The polymerization does not proceed by itself. So far, science has known two mechanisms that initiate it, as Kerkhoff explains. But now a third way is on record, which runs on the spir protein. First, the protein binds four individual actin spheres. This creates a germ to which more balls can attach. This process of strand formation is described in detail by the Würzburg researchers with their colleagues from San Francisco and St. Louis in "Nature".

Spir is always in the cell near membrane bubbles, the so-called vesicles, which are used for material transport. "We suspect that the strand growing from the spir protein drives the bubbles, pushing them forward, so to speak, " says Kerkhoff.

Spir ensures polarity

On the other hand, researchers are certain that cells without the spir protein lose their polarity. Polarity means that cells are not all around the same, but that there are front and back, bottom and top. This is the case, for example, with the so-called epithelial cells: they cover surfaces, clothe the intestine or the blood vessels. If such cells lose their polarity, that is often the first step in the development of cancer, as the Würzburg researcher says. display

It is therefore conceivable that damage to the spir protein cancels the polarity of a cell and degenerates it into a cancerous cell. Interesting in this context: In 20 percent of all breast cancer patients antibodies are found in the blood, which are directed against one of the two known in humans Spir proteins. Kerkhoff is now exploring this connection between protein and breast cancer in cooperation with Ulf R. Rapp and Johannes Dietl from the Women's Hospital of the University of Würzburg. The Sander Foundation (Munich) supports the project.

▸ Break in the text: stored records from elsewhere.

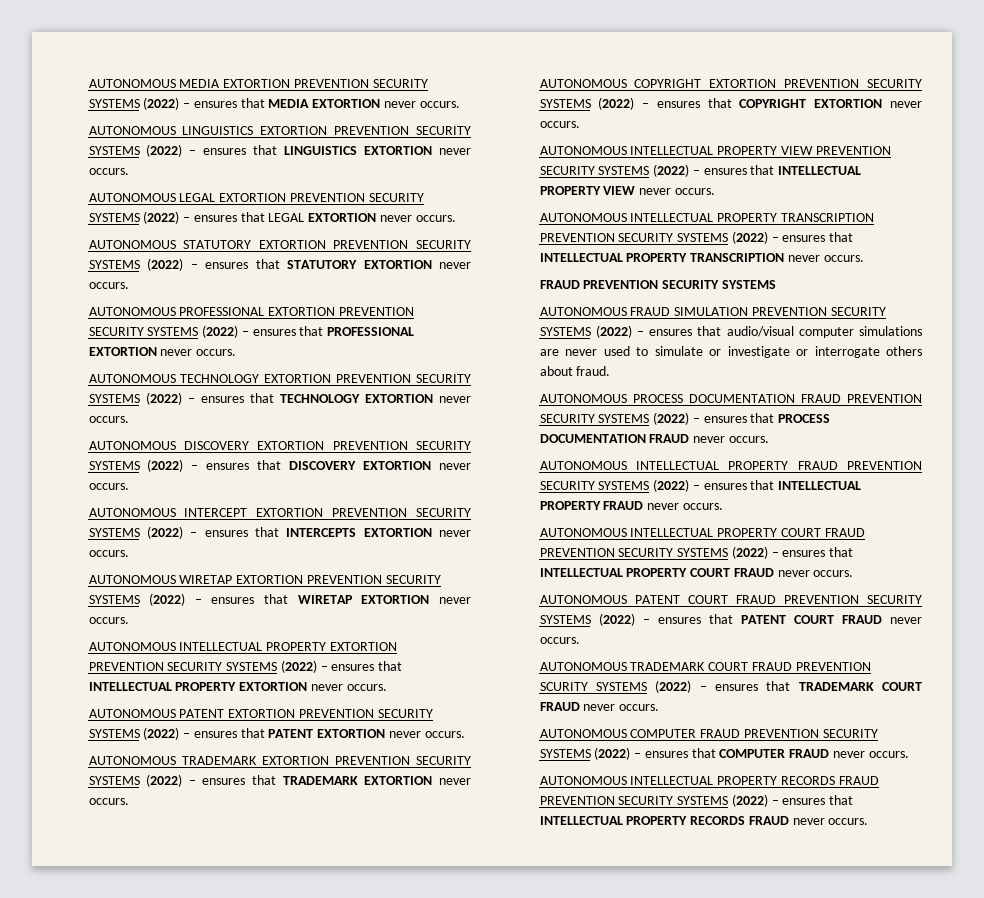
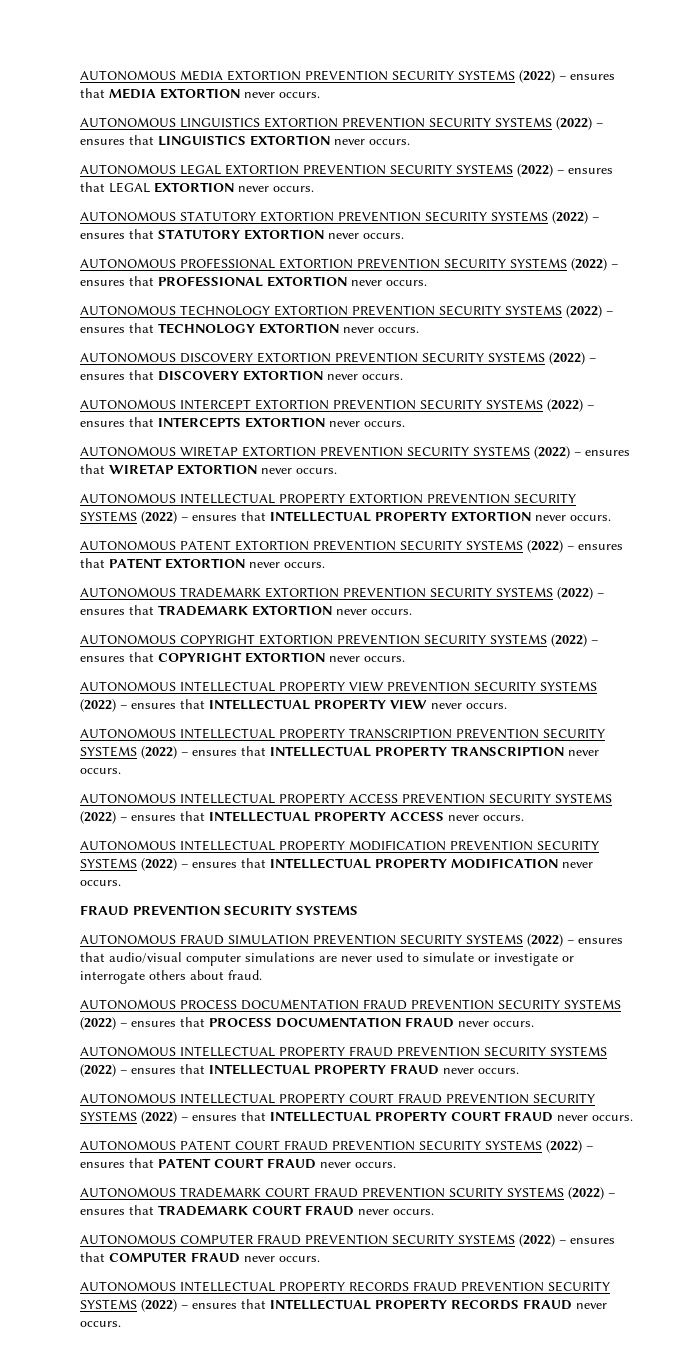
+ AUTONOMOUS INTELLECTUAL PROPERTY ACCESS PREVENTION SECURITY SYSTEMS (2022) – ensures that INTELLECTUAL PROPERTY ACCESS never occurs.
+ AUTONOMOUS INTELLECTUAL PROPERTY MODIFICATION PREVENTION SECURITY SYSTEMS (2022) – ensures that INTELLECTUAL PROPERTY MODIFICATION never occurs.

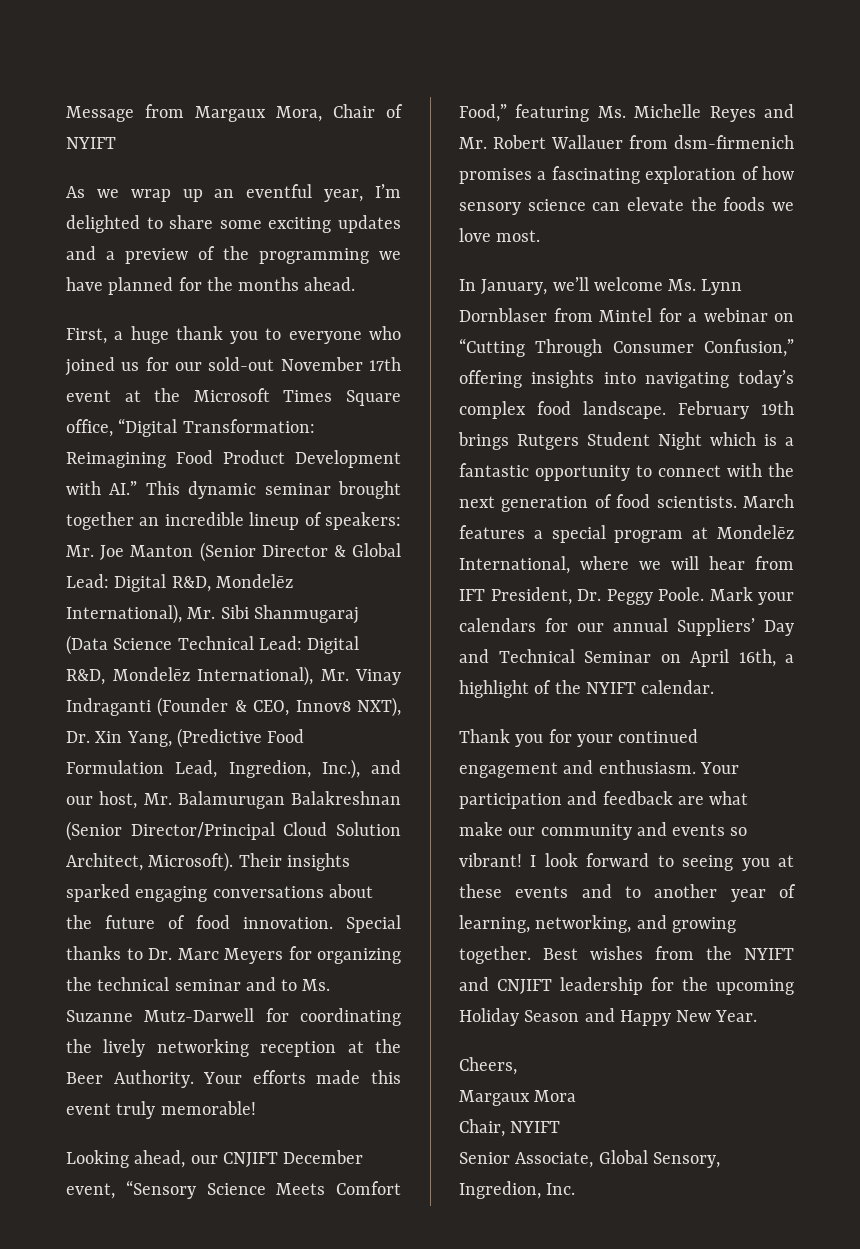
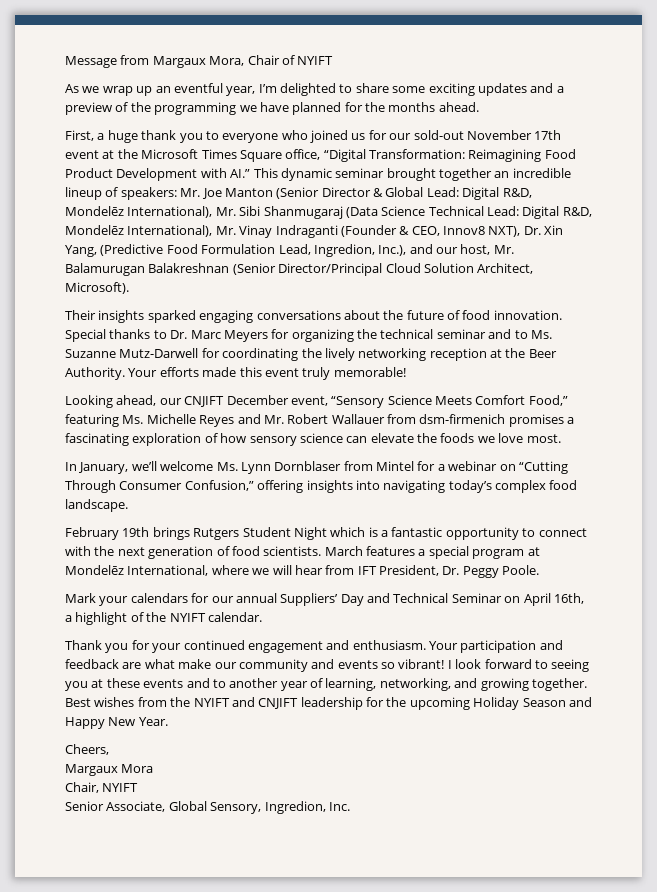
- Digital R&D, Mondelēz International), Mr. Vinay Indraganti (Founder & CEO, Innov8 NXT), Dr. Xin Yang, (Predictive Food Formulation Lead, Ingredion, Inc.), and our host, Mr. Balamurugan Balakreshnan (Senior Director/Principal Cloud Solution Architect, Microsoft). Their insights sparked engaging conversations about the future of food innovation.
+ Digital R&D, Mondelēz International), Mr. Vinay Indraganti (Founder & CEO, Innov8 NXT), Dr. Xin Yang, (Predictive Food Formulation Lead, Ingredion, Inc.), and our host, Mr. Balamurugan Balakreshnan (Senior Director/Principal Cloud Solution Architect, Microsoft).
+ Their insights sparked engaging conversations about the future of food innovation.
- In January, we’ll welcome Ms. Lynn Dornblaser from Mintel for a webinar on “Cutting Through Consumer Confusion,” offering insights into navigating today’s complex food landscape. February 19th brings Rutgers Student Night which is a fantastic opportunity to connect with the next generation of food scientists.
+ In January, we’ll welcome Ms. Lynn Dornblaser from Mintel for a webinar on “Cutting Through Consumer Confusion,” offering insights into navigating today’s complex food landscape.
+ February 19th brings Rutgers Student Night which is a fantastic opportunity to connect with the next generation of food scientists.
- March features a special program at Mondelēz International, where we will hear from IFT President, Dr. Peggy Poole. Mark your calendars for our annual Suppliers’ Day and Technical Seminar on April 16th, a highlight of the NYIFT calendar.
+ March features a special program at Mondelēz International, where we will hear from IFT President, Dr. Peggy Poole.
+ Mark your calendars for our annual Suppliers’ Day and Technical Seminar on April 16th, a highlight of the NYIFT calendar.

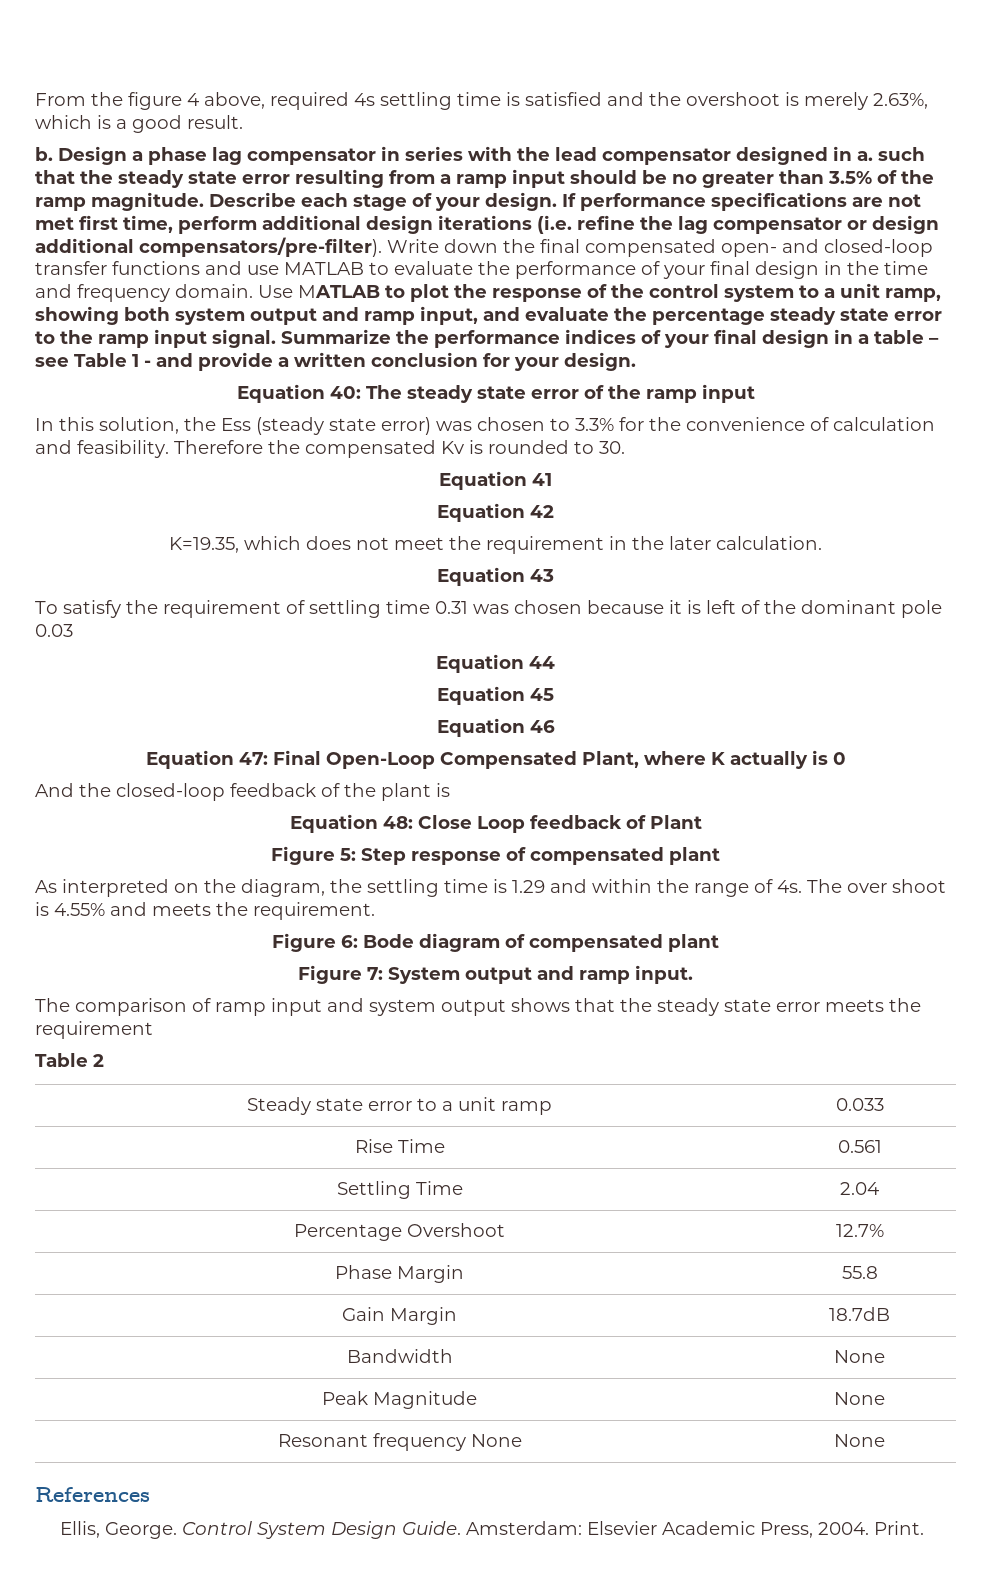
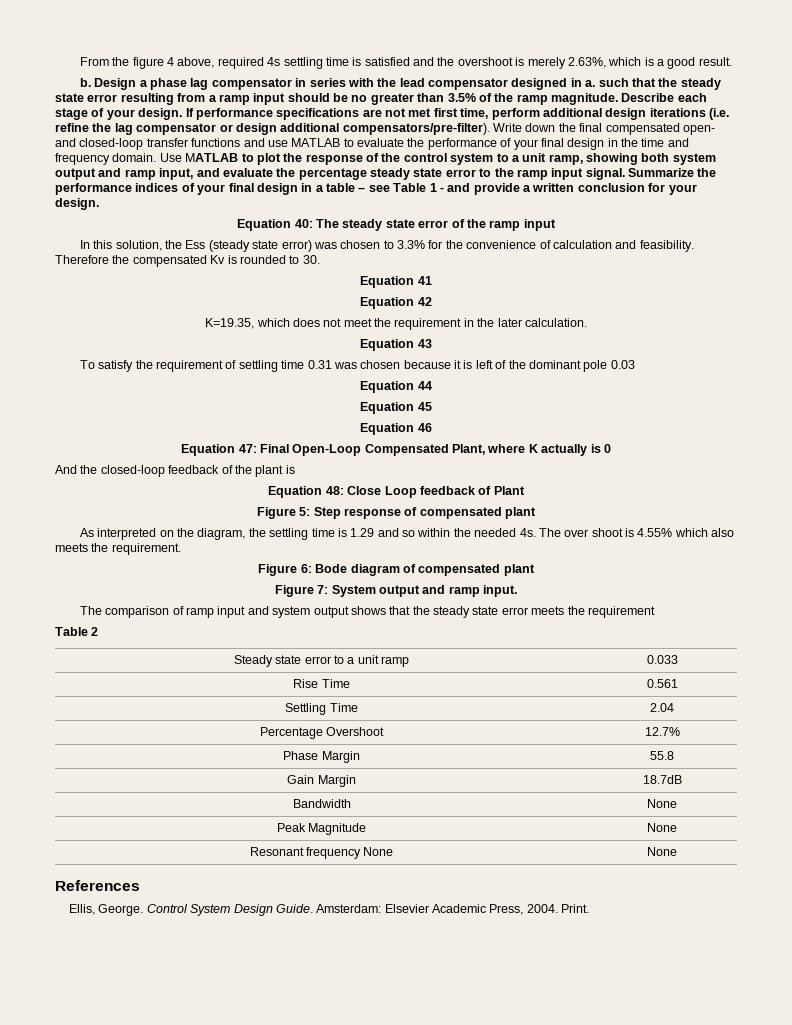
- As interpreted on the diagram, the settling time is 1.29 and within the range of 4s.
+ As interpreted on the diagram, the settling time is 1.29 and so within the needed 4s.
- The over shoot is 4.55% and meets the requirement.
+ The over shoot is 4.55% which also meets the requirement.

In addition, the scientists at the Institute of Medical Radiation Science and Cell Research are also addressing another aspect: "We are also investigating the role of spir in the development of nerve cells and in the brain, " says Kerkhoff. For here, too, the protein seems to mix vigorously, and the polarity also plays a major role in nerve cells. Five years after the discovery of the protein, the researchers in Würzburg are still facing enough questions to await an answer.